Non aveva un tariffario e non chiedeva soldi, accettava il denaro quando i suoi clienti di loro spontanea volontà glielo offrivano. Fece questo lavoro a tempo pieno e le sue economie ebbero un rialzo continuo e decise di non impastare più il pane e non vendere più né la menta né il tè verde.

Poi arrivò inesorabile l’autunno e come sempre si insinuò nelle case e nel cuore delle persone colmandoli di solitudine. Con le prime piogge la casa di Rachida subì un tracollo diventando un autentico lago, e lei rimediò a questa situazione sistemando sul pavimento un’armata di bacinelle e pentole per raccogliere il diluvio che filtrava dalle crepe del tetto. 
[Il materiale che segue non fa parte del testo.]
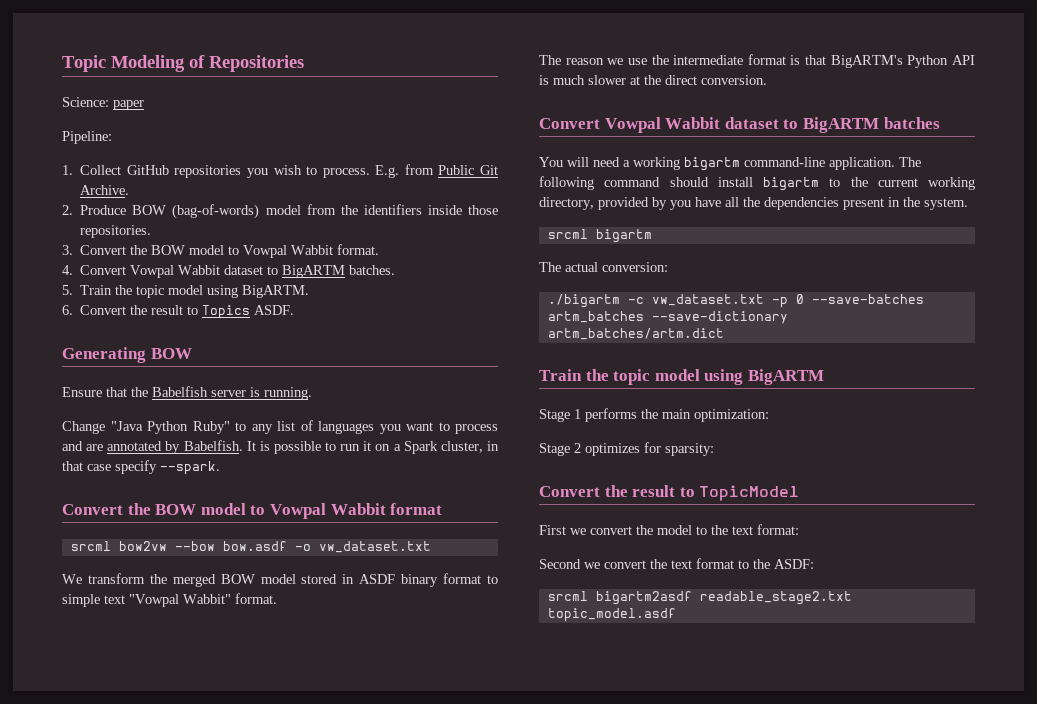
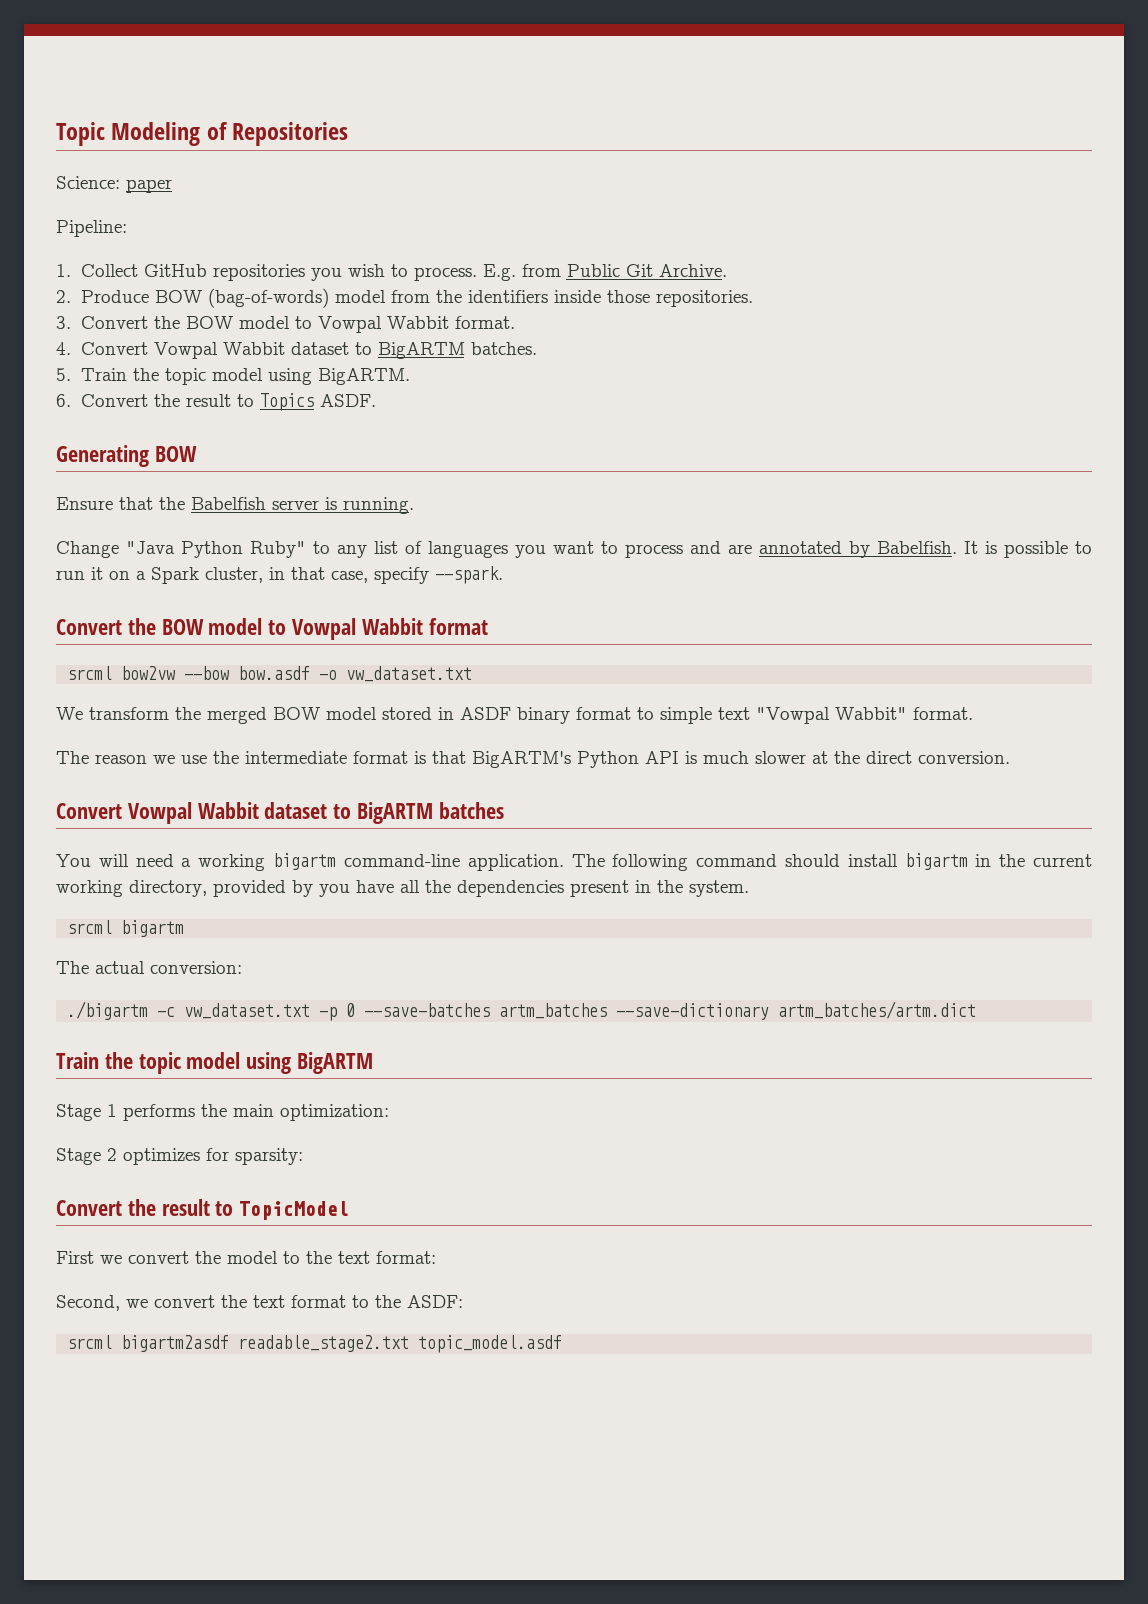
[87,464,111,471] case -> [331,571,368,583] case,
[829,178,841,187] to -> [975,854,992,867] in
[539,559,581,569] Second -> [56,1295,120,1311] Second,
A novembre il freddo e l’umidità straziarono Rachida e le sue ossa cominciarono a scricchiolare, e per giorni uscì dai suoi polmoni una tosse che assomigliava ad un rantolo di un animale morente. Decise di curarsi e si presentò alla “Camminare Insieme”: era una donna minuta con un aspetto composto e severo, di altezza media, dai gesti lenti e misurati e con una camminata leggera come se da un momento all’altro dovesse spiccare il volo, le mani tatuate a lutto dall’età di dieci anni, da quando aveva perso entrambi i genitori. Fu visitata e dalla dott.ssa Moschini che la trattò con tatto e gentilezza. Si scoprì inoltre dalla sua cartella clinica che era una donna sola al mondo e che non si era mai sposata, senza parenti e senza figli e fu orfana da sempre cresciuta nel suo pae-sino dall’intera comunità. 

Riuscì a resistere alla stagione invernale per quattro anni di seguito a scapito della sua salute che degenerò in modo vistoso, i dolori della schiena aumentarono, le giunture sempre più rumorose, e il  respiro diventò come un vespaio. I suoi conoscenti le consigliarono di curarsi con i suoi poteri ma lei negò con decisione, “è permesso usarle solo per gli altri ma io sono immune alle fatture, posso solo individuare la causa dei miei acciacchi” e incolpò subito la puzzolente aria di Torino e le sue strade piene d’ombre.

Il 23 febbraio del 2006 Rachida usci come al solito a mezzogiorno a fare la spesa al mercato, un pioggia gelida le bagnò l’abito, guardò via Cottolengo, era di un cupo avvilente con i suoi palazzi asfissianti cuciti senza sosta l’uno all’altro sovrastati da un cielo unto, insignificante e senza emozioni. Si ricordò della sua terra e vide in lontananza le pianure che cullavano il suo villaggio e qualche pastore a cavallo ebbro di spazio, che accudisce pigramente nella vastità del luogo alle sue pecore. Le mancò il respiro. “A quest’ora a Chelia c’è il sole” disse rivolta ad un passante. Ritornò velocemente in soffitta, raccolse dentro una valigia un po’ del suo cuore, insieme ai suoi vestiti, qualche ricordo, le sue erbe miracolose e venne nel nostro ambulatorio e chiese un passaggio fino al pullman che parte per il Marocco. 

Sembrava vecchia come il mondo. 

“Torno a casa – disse – l’unica mia cura sono gli altipiani”. Non salutò nessuno, né i suoi pazienti e neanche i vicini di casa, sparì per sempre con le sue magie e i suoi antichi sortilegi, piena di segreti, di misteri e di saggezza.